Gretel groaned on the other end of the line. She assumed I was lying. If I’d been trying to cover up something sordid, maybe I would have. But I was telling the truth. It just wasn’t the whole truth.

“Well, Houston, we have a problem,” she said.

“I’m not sleeping with Audrey Alpern.” At least the Mercury hadn’t uncovered the real reason we were together last night.

“I don’t care whether or not you’re fucking her,” Gretel said. “I care that it looks like you’re fucking her.”

“And I don’t care what it looks like,” I said. “I care about the truth. And the truth is, she’s just a friend. We were having drinks. There’s no story.” Another lie. There was a story, but it was far bigger than me being out with a married woman. It just wasn’t mine to tell.

“Unfortunately, that kind of truth doesn’t sell newspapers. We need to give them some explanation.”

“You want me to make something up?” I asked.

Gretel sighed. I’d not been making her life easy since she joined, but I resented the board questioning my commitment to the job when they were the ones around the table seeing the business thrive. Astro was outperforming its targets on every measure. “We need to offer an alternative perspective to the image of you that’s out there,” she said.

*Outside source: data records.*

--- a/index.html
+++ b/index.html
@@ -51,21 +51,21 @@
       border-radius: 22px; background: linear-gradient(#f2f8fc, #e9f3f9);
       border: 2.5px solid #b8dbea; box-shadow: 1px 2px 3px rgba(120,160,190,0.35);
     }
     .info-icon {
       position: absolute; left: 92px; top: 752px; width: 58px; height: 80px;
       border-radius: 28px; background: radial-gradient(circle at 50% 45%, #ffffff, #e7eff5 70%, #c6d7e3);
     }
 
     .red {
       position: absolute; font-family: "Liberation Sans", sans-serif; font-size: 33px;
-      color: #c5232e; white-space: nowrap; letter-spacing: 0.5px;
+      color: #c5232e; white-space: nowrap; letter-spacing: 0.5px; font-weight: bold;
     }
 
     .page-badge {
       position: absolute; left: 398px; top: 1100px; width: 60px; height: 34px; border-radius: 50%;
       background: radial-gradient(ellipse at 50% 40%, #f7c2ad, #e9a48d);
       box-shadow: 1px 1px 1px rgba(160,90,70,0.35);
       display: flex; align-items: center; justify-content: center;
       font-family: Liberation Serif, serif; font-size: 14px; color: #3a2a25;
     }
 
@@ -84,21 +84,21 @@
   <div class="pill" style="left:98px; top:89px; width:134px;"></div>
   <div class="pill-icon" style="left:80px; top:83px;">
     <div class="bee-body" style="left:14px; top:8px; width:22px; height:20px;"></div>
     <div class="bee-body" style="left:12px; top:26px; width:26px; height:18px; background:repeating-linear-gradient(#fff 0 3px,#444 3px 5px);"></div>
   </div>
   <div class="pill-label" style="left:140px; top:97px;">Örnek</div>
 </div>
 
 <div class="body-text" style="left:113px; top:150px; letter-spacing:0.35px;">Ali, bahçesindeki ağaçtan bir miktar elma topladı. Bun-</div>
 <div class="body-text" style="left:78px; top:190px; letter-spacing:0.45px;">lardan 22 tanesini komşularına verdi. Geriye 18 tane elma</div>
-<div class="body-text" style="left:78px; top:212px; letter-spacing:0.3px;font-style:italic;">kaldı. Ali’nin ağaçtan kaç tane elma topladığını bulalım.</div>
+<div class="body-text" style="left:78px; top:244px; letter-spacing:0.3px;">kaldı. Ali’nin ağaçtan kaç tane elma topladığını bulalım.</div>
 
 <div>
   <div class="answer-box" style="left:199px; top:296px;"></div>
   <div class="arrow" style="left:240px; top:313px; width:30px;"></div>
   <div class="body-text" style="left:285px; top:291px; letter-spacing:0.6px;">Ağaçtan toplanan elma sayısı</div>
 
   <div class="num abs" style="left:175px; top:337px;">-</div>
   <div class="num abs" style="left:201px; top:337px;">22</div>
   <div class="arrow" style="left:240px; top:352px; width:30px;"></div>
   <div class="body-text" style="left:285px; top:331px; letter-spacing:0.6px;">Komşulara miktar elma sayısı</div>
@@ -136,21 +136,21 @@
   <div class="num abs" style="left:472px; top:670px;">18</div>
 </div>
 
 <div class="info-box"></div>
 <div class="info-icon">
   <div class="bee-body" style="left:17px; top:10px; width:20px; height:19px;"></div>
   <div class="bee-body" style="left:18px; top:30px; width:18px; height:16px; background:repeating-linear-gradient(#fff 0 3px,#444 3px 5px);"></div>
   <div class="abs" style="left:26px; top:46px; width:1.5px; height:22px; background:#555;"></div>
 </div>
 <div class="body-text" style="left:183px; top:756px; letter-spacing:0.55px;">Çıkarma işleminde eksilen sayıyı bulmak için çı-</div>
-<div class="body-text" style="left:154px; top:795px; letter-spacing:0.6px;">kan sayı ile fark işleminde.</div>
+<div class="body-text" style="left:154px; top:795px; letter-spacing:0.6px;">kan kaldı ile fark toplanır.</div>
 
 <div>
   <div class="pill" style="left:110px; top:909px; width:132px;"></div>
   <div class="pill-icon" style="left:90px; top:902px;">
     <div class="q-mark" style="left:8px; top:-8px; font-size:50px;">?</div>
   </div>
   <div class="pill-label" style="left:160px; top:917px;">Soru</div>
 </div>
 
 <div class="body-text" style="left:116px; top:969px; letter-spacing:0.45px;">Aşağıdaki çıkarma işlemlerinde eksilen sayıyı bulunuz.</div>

Despite Astro’s success, I was dangerously close to being fired by the board I’d created. If they thought I was sleeping with another man’s wife, especially a man who happened to be one of the biggest wealth managers in London, and I’d ignored PR, the guillotine would inch closer to my neck.

“All anyone knows about you is that you’re a surly playboy,” Gretel continued. “Someone who doesn’t like them. People like to feel liked.”